◆ WORK TO COMPLETE
Transcribe the data exactly, omitting whatever pictures it holds.
[Opening PROVIDED ENTRIES section]
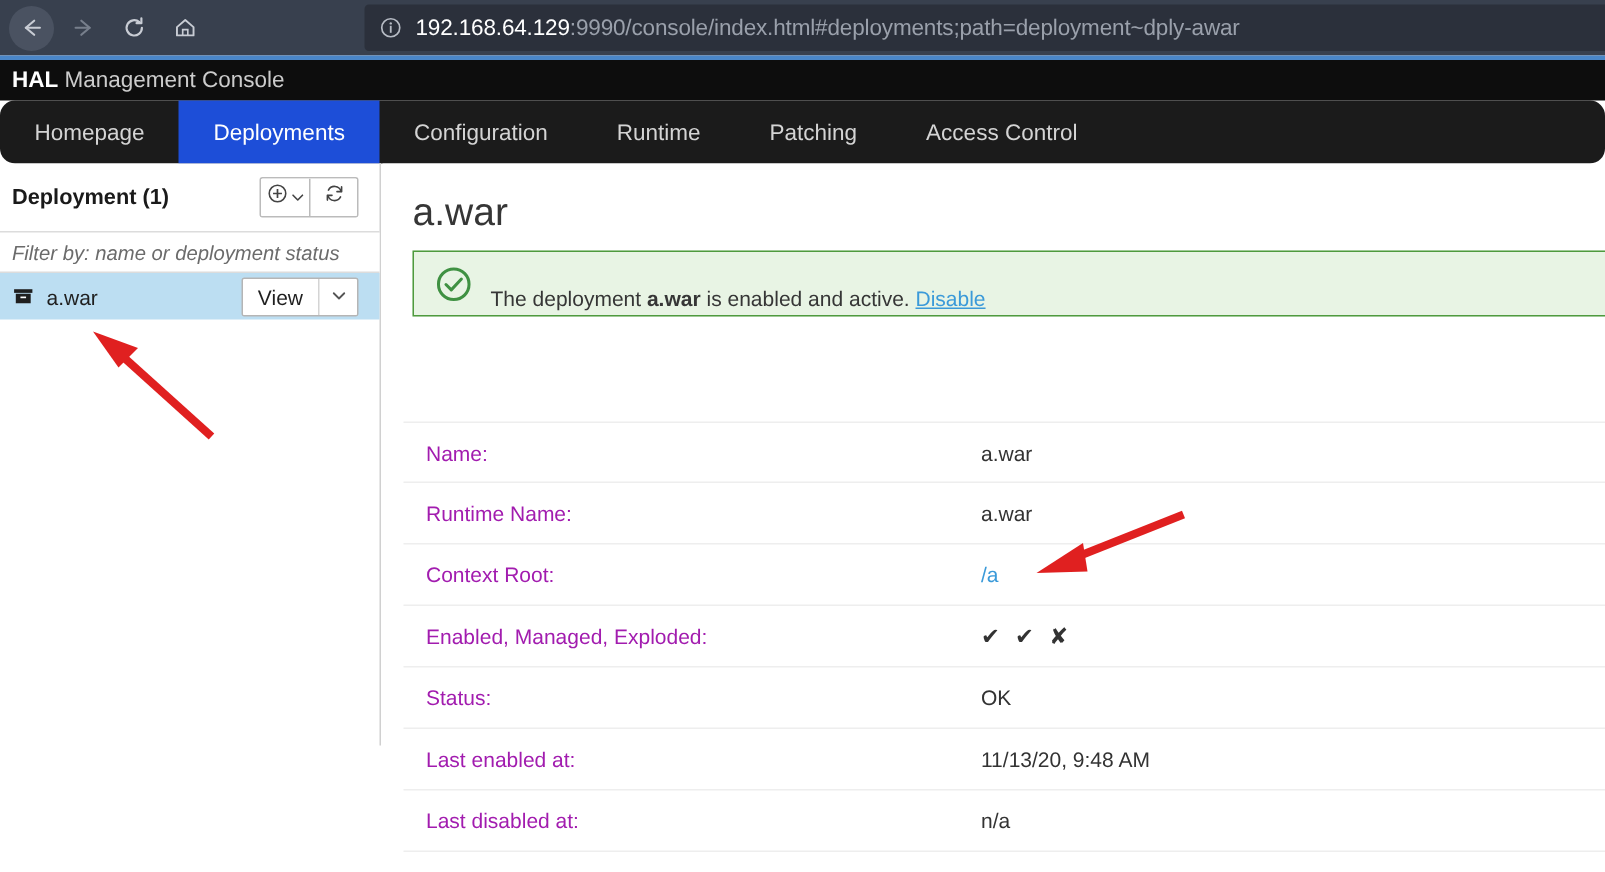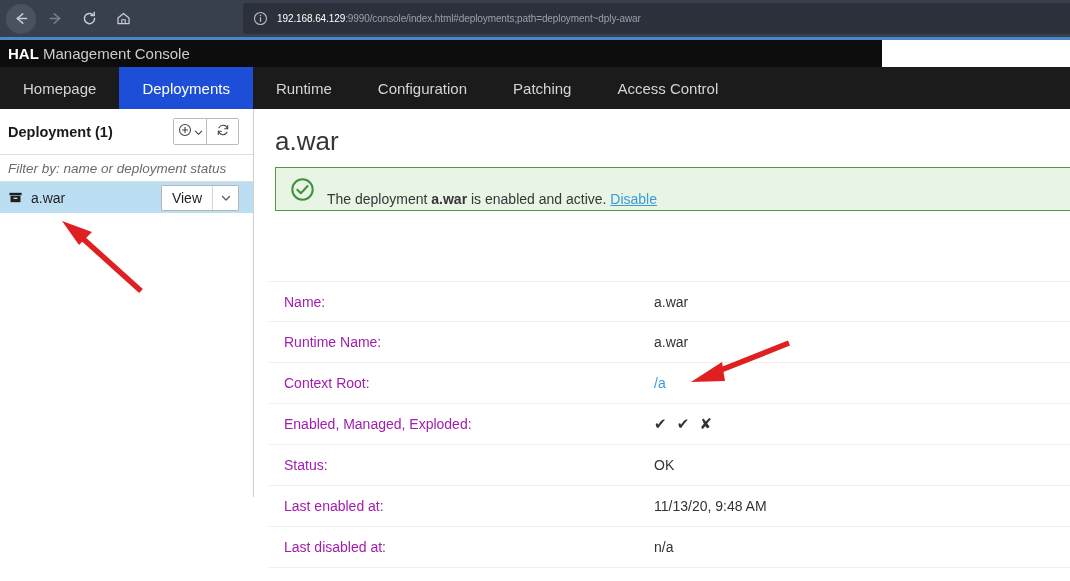"192.168.64.129:9990/console/index.html#d" .url-text { font-size: 10px -> 15px }
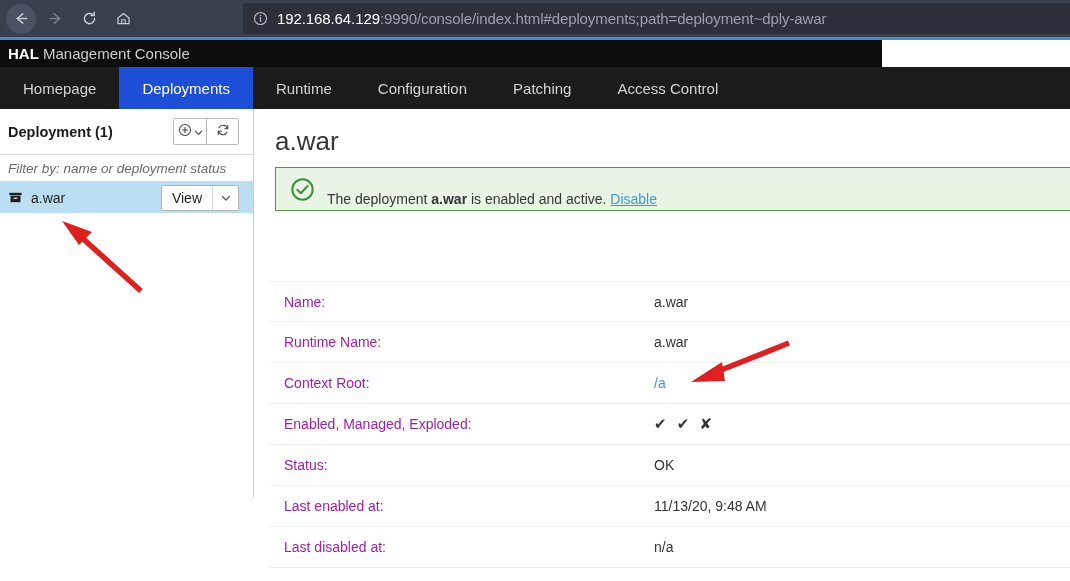"HAL Management Console" .hal-header { width: 882px -> 1070px }
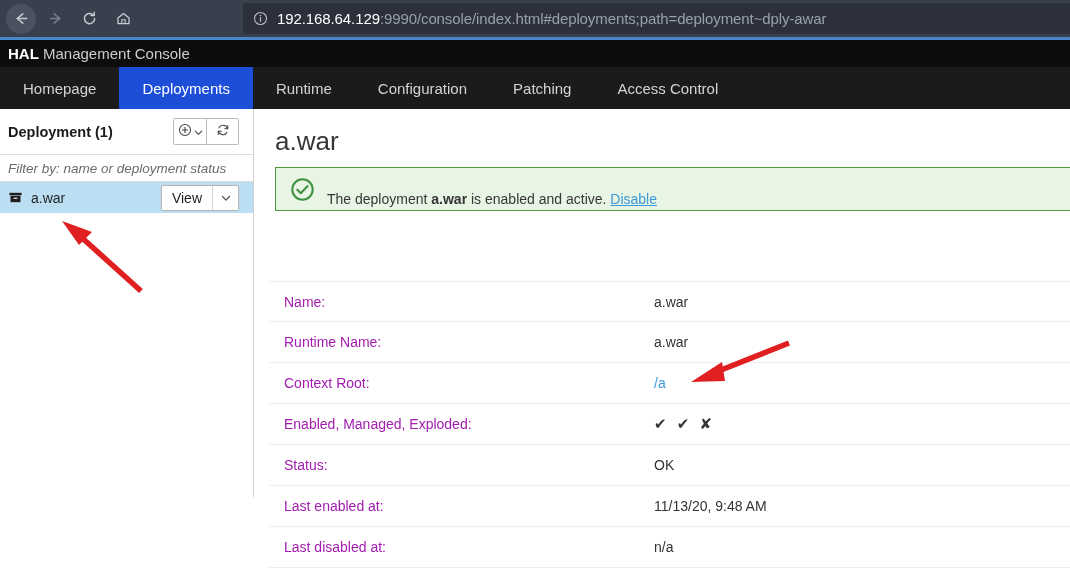"Homepage" .hal-tabs { border-radius: none -> 10px }
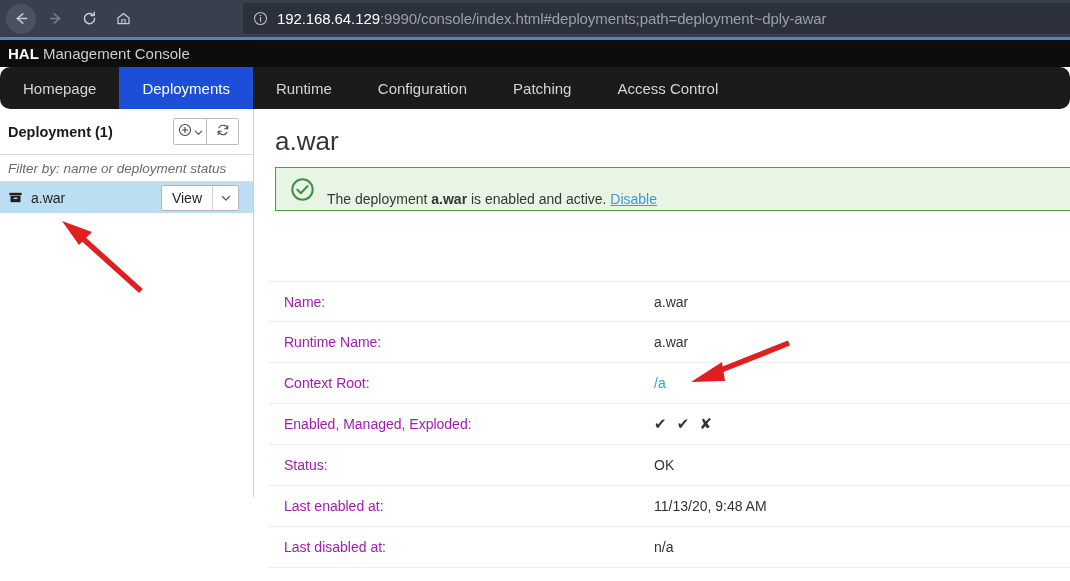"Runtime" div.hal-tab { order: before "Configuration" -> after "Configuration" }
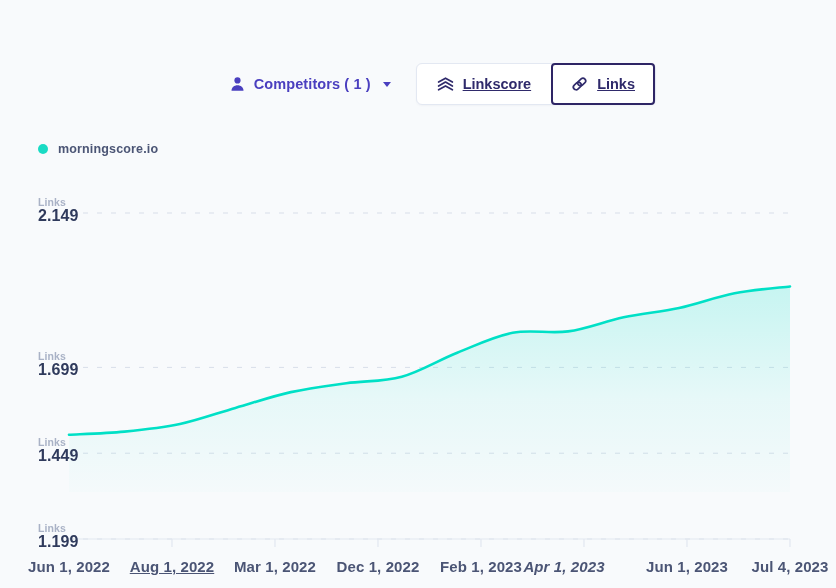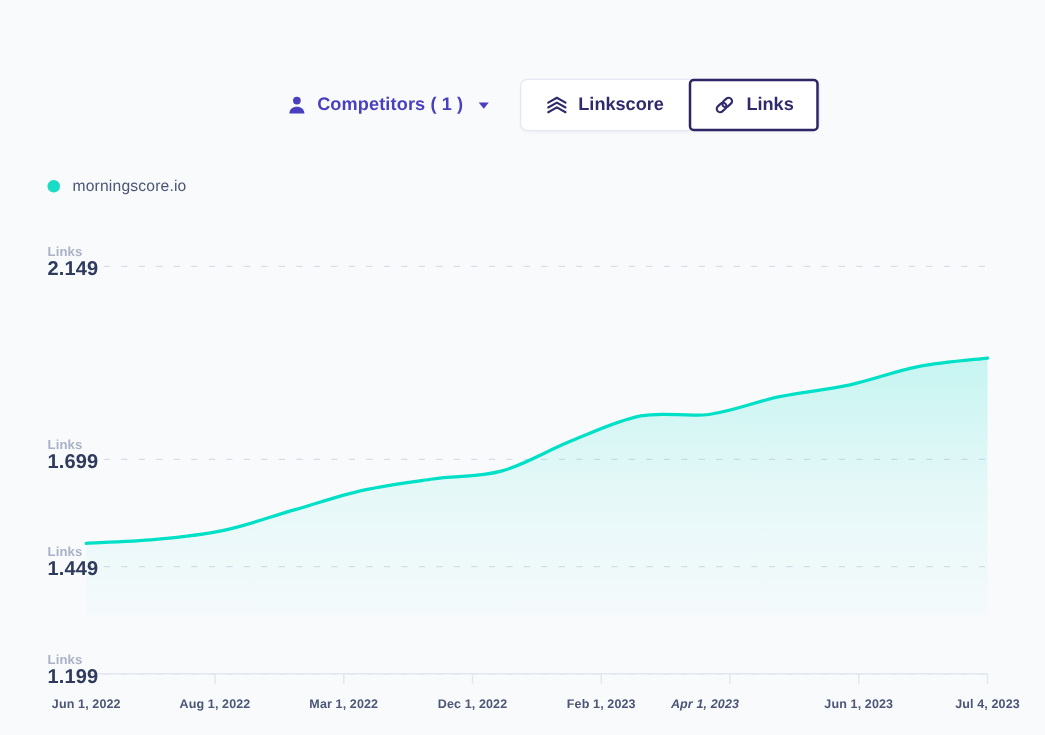"Linkscore" .metric-btn { text-decoration: none -> underline }
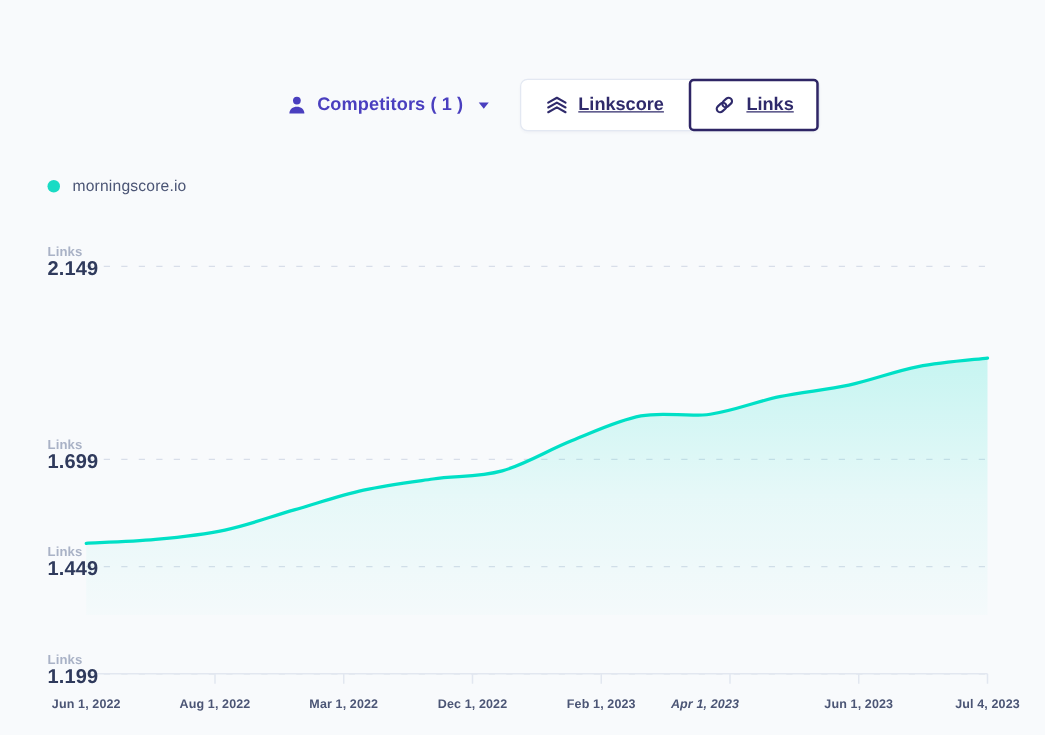"morningscore.io" #legend .name { font-weight: 400 -> 700 }
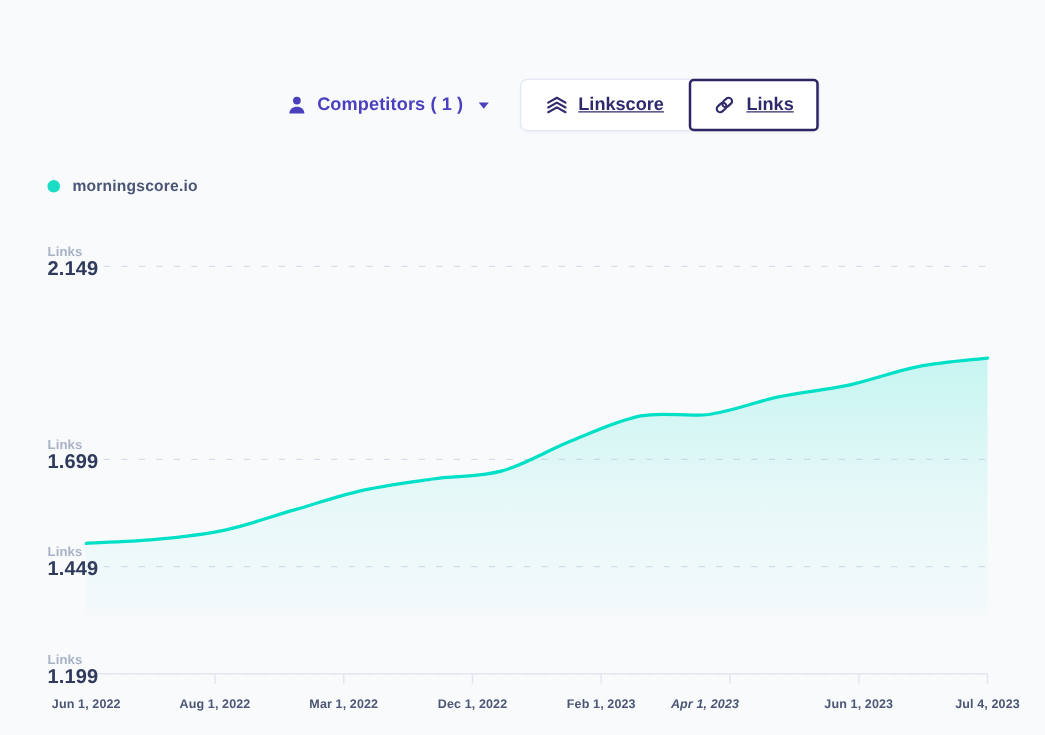"Jun 1, 2022" .xtick { font-size: 10px -> 15px }
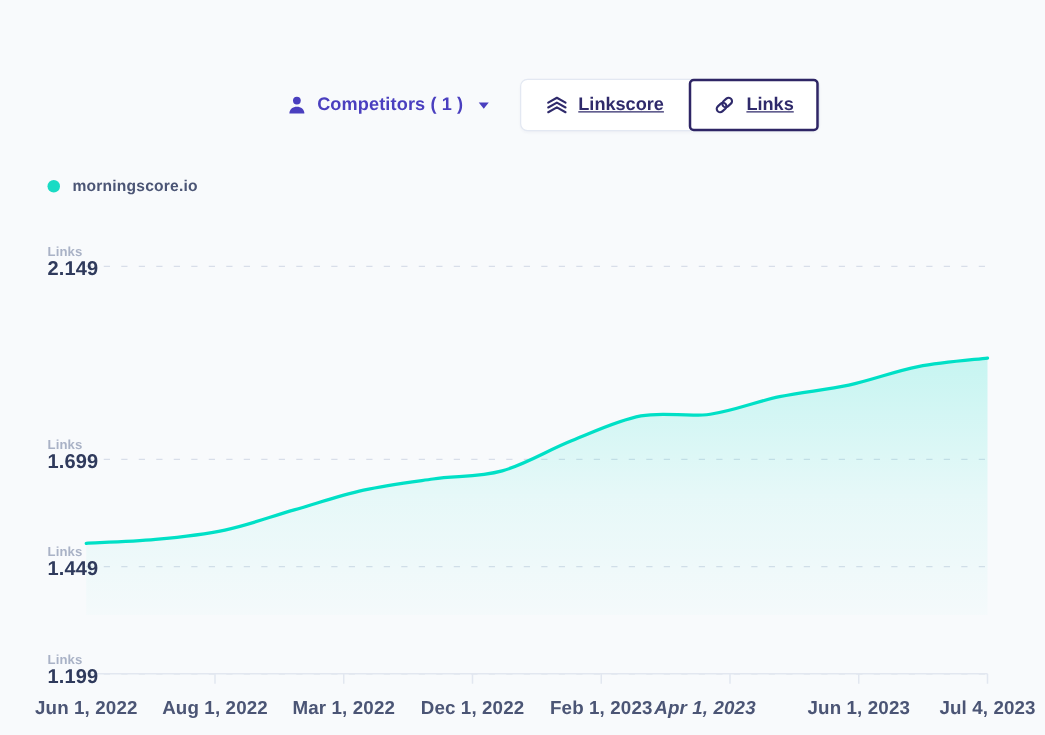"Aug 1, 2022" div.xtick { text-decoration: none -> underline }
[Closing PROVIDED ENTRIES section]
◆ SOLUTION
"192.168.64.129:9990/console/index.html#d" .url-text { font-size: 10px -> 15px }
"HAL Management Console" .hal-header { width: 882px -> 1070px }
"Homepage" .hal-tabs { border-radius: none -> 10px }
"Runtime" div.hal-tab { order: before "Configuration" -> after "Configuration" }
"Linkscore" .metric-btn { text-decoration: none -> underline }
"morningscore.io" #legend .name { font-weight: 400 -> 700 }
"Jun 1, 2022" .xtick { font-size: 10px -> 15px }
"Aug 1, 2022" div.xtick { text-decoration: none -> underline }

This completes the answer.